Dr Anandakrishnan, former chairman of IIT Kanpur and former Vice Chancellor of Anna University, says, “I would not say there is a lack of jobs. There many job opportunities, there are just not enough employable students with the required skills.

There are a few sectors where there is visible unemployment, but the larger picture only proves that there is a mismatch between the job criteria and skill set of an individual.”

According to the Aspiring Minds report, this joblessness has not changed since 2010, and is therefore called ‘stubborn unemployability.’

This is a worrying trend in higher education in India.

“Institutions must be shut down if they do not follow guidelines, attend to the improvement of the faculty, must ensure the faculty is first qualified enough to teach, college management and administration should be verified. Education has become a business and therefore they disregard the quality of education,” says Dr E Balagurusamy, former Vice Chancellor of Anna University.

“Moreover, there are a lot of loopholes in such institutions. Examinations and grading are compromised, which in turn affects the quality of the student passing out. Walking out with an engineer's certificate has become very easy.

Educational institutions and universities are responsible for this. There is so much corruption and lack of concern towards improving the quality of education in engineering institutions which has led to this situation,” he says.

On the roads of Ashok Nagar, 25-year-old K Srinivasan is a delivery executive with Swiggy. After graduating with a degree in BSc Computer Science from Annamalai University, he worked as an auditor for a private firm for 10 years. “They paid Rs 25,000 a month but the work pressure was unbearable. As a delivery person I get paid the same amount and I get weekly incentives,” he says.

“I am looking for jobs and attending interviews elsewhere but till then, for survival I have to earn something. It has been only a week since I started working as a delivery executive. I hope I get a better job soon. I have applied for all kinds of jobs, I just need job security and a good working environment,” says Srinivasan.

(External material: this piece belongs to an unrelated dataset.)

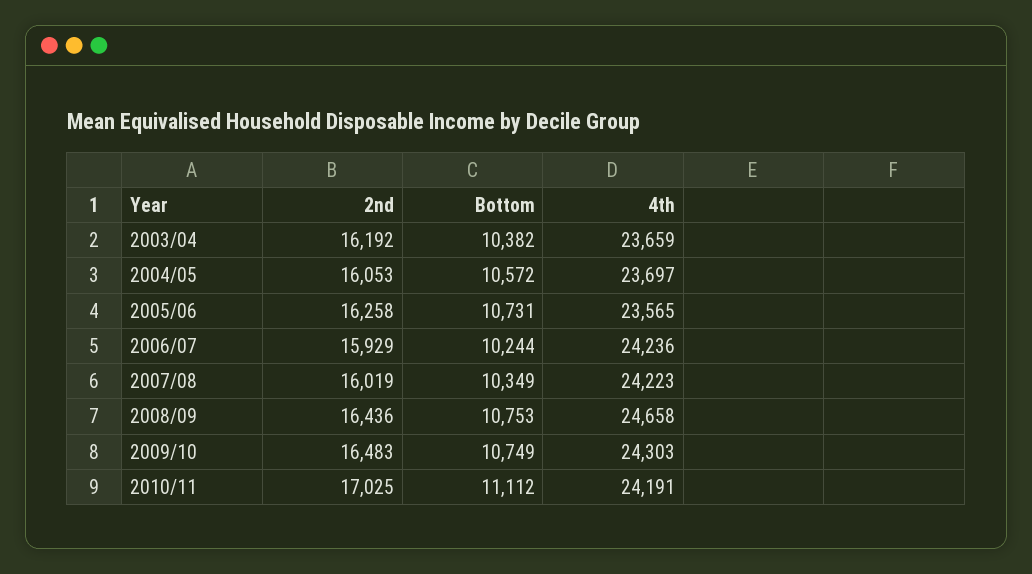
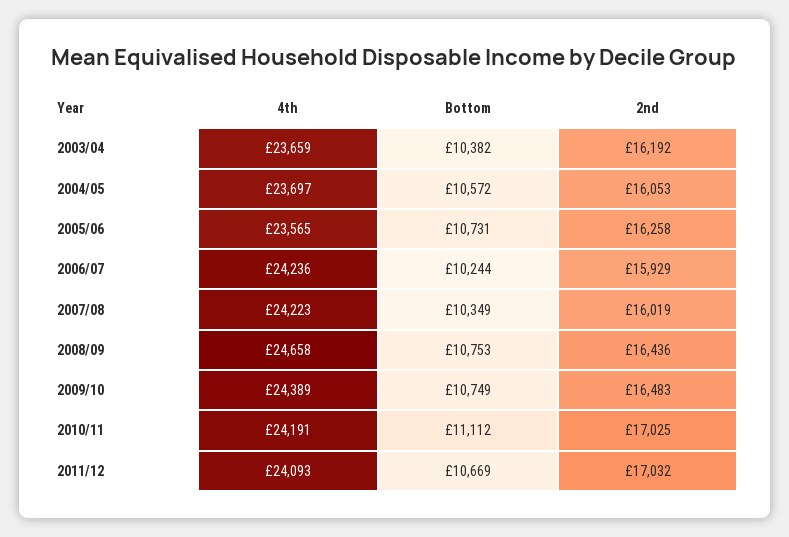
4th, 2009/10: 24303 -> 24389
4th, 2011/12: none -> 24093
Bottom, 2011/12: none -> 10669
2nd, 2011/12: none -> 17032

With more than 550 institutions churning out technical graduates every year in large numbers, earlier this year in February 4600 engineering and MBA (Masters in Business administration) graduates had applied for 28 sweeper positions at Tamil Nadu Assembly Secretariat.

Last week, 3500 engineers and graduates had applied for 549 posts of sweepers in Coimbatore Corporation. For a job that required only qualification - fluency in Tamil, thousands flocked to the corporation office with their degree certificates.

“In this era of digitilisation, job opportunities are enormous. One can sit at home and work for any organisation in any corner of the world. A large number of jobs are outsourced and we have so many capable youngsters. But unfortunately, our education system functions in such a way that if fails to recognise talent and encourage them to explore opportunities,” educationist Nedunchezian says.

“The sole purpose of education is to infuse confidence in young minds, to enhance the methods of learning and provide a balanced skill-based curriculum, which the system has clearly failed to do.

And every time I see a youth wasting his life, without even knowing what he is capable of, it validates the point that our country has shunted their minds and ruined them in the name of education,” Nedunchezian added.

For people like Tyagu, coming from a humble background, education was the only escape to a decent life. “I never had an extravagant dream as a kid, I was the first to go to a college in my family. I still hope to make my parents proud one day,” said Tyagu as he left to pick up his next food order.